:: Exercise brief ::
Please copy the entries below word for word, leaving out any image.

:: Entries shown ::
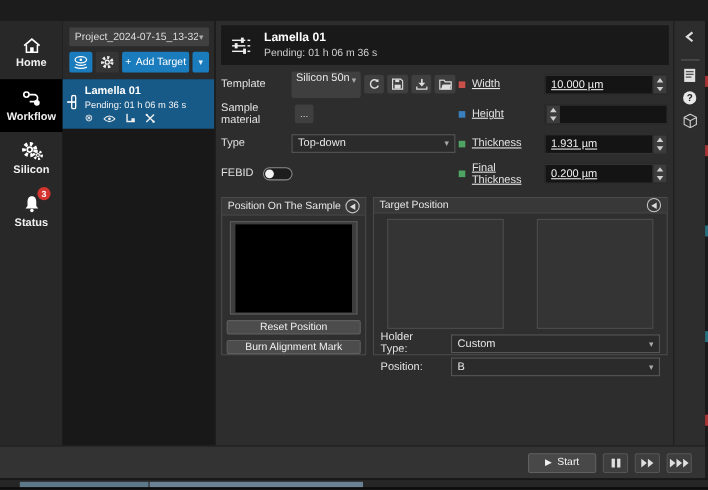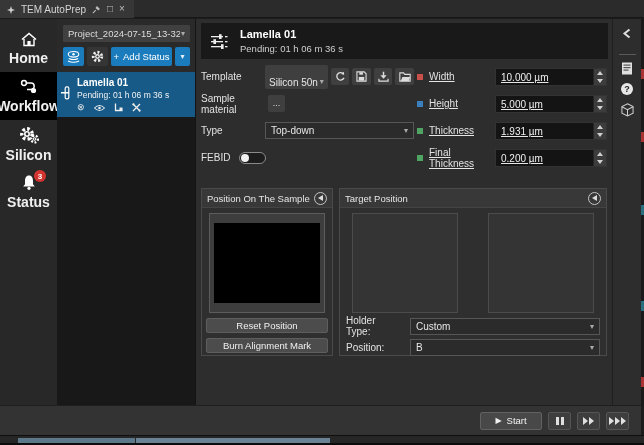"TEM AutoPrep" div.titlebar { html: <div> <div> <span> <svg> <path></path> </svg> </span> <span>TEM AutoPrep</span> <span> <svg> <path></path> <path></path> </svg> </span> <span>□</span> <span>×</span> </div> </div> -> none }
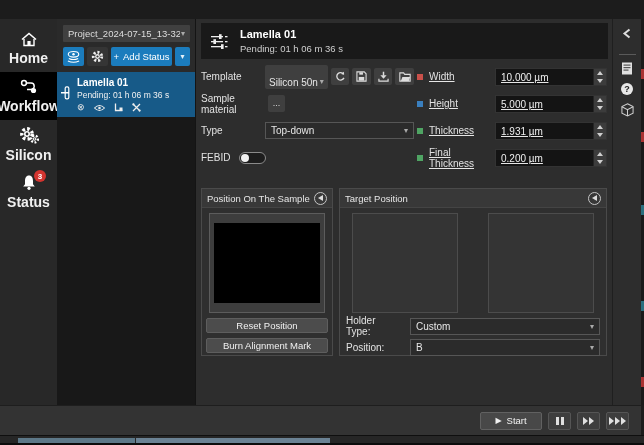"Home" .side-item .lbl { font-size: 14px -> 10px }
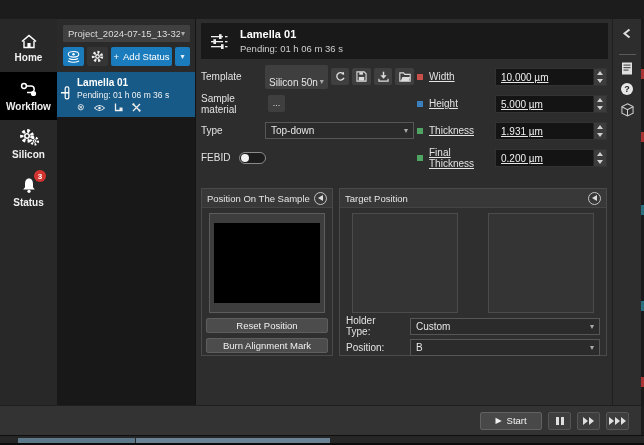"Add Status" span { text: Status -> Target }
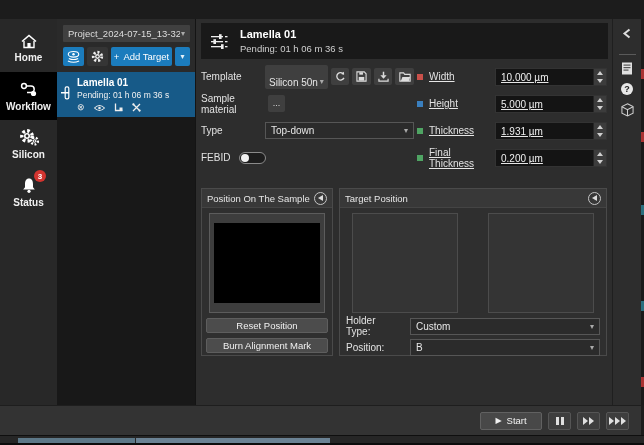"Silicon 50n" .dd-light { align-items: flex-start -> flex-end }
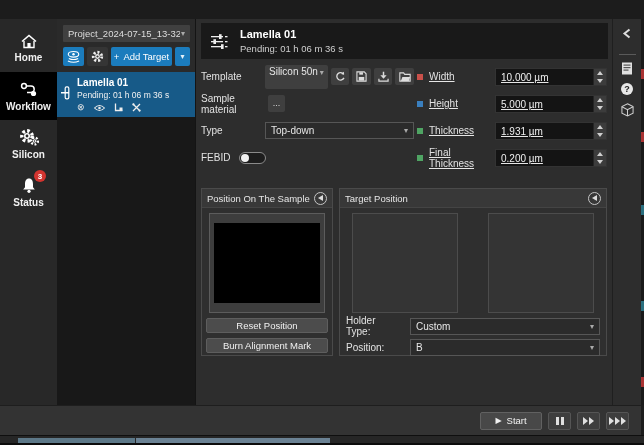"5.000 µm" span.spin-val { html: <span>5.000 µm</span> -> none }
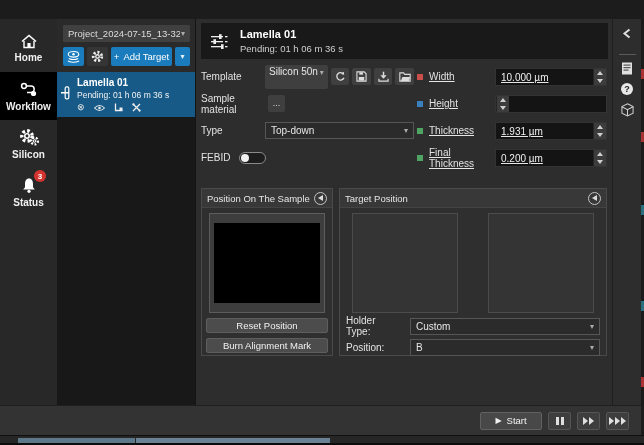"Position On The Sample" .sections { height: 168px -> 144px; margin: 13px 5px 0 5px -> 4px 5px 0 5px }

:: Result of the task ::
"TEM AutoPrep" div.titlebar { html: <div> <div> <span> <svg> <path></path> </svg> </span> <span>TEM AutoPrep</span> <span> <svg> <path></path> <path></path> </svg> </span> <span>□</span> <span>×</span> </div> </div> -> none }
"Home" .side-item .lbl { font-size: 14px -> 10px }
"Add Status" span { text: Status -> Target }
"Silicon 50n" .dd-light { align-items: flex-start -> flex-end }
"5.000 µm" span.spin-val { html: <span>5.000 µm</span> -> none }
"Position On The Sample" .sections { height: 168px -> 144px; margin: 13px 5px 0 5px -> 4px 5px 0 5px }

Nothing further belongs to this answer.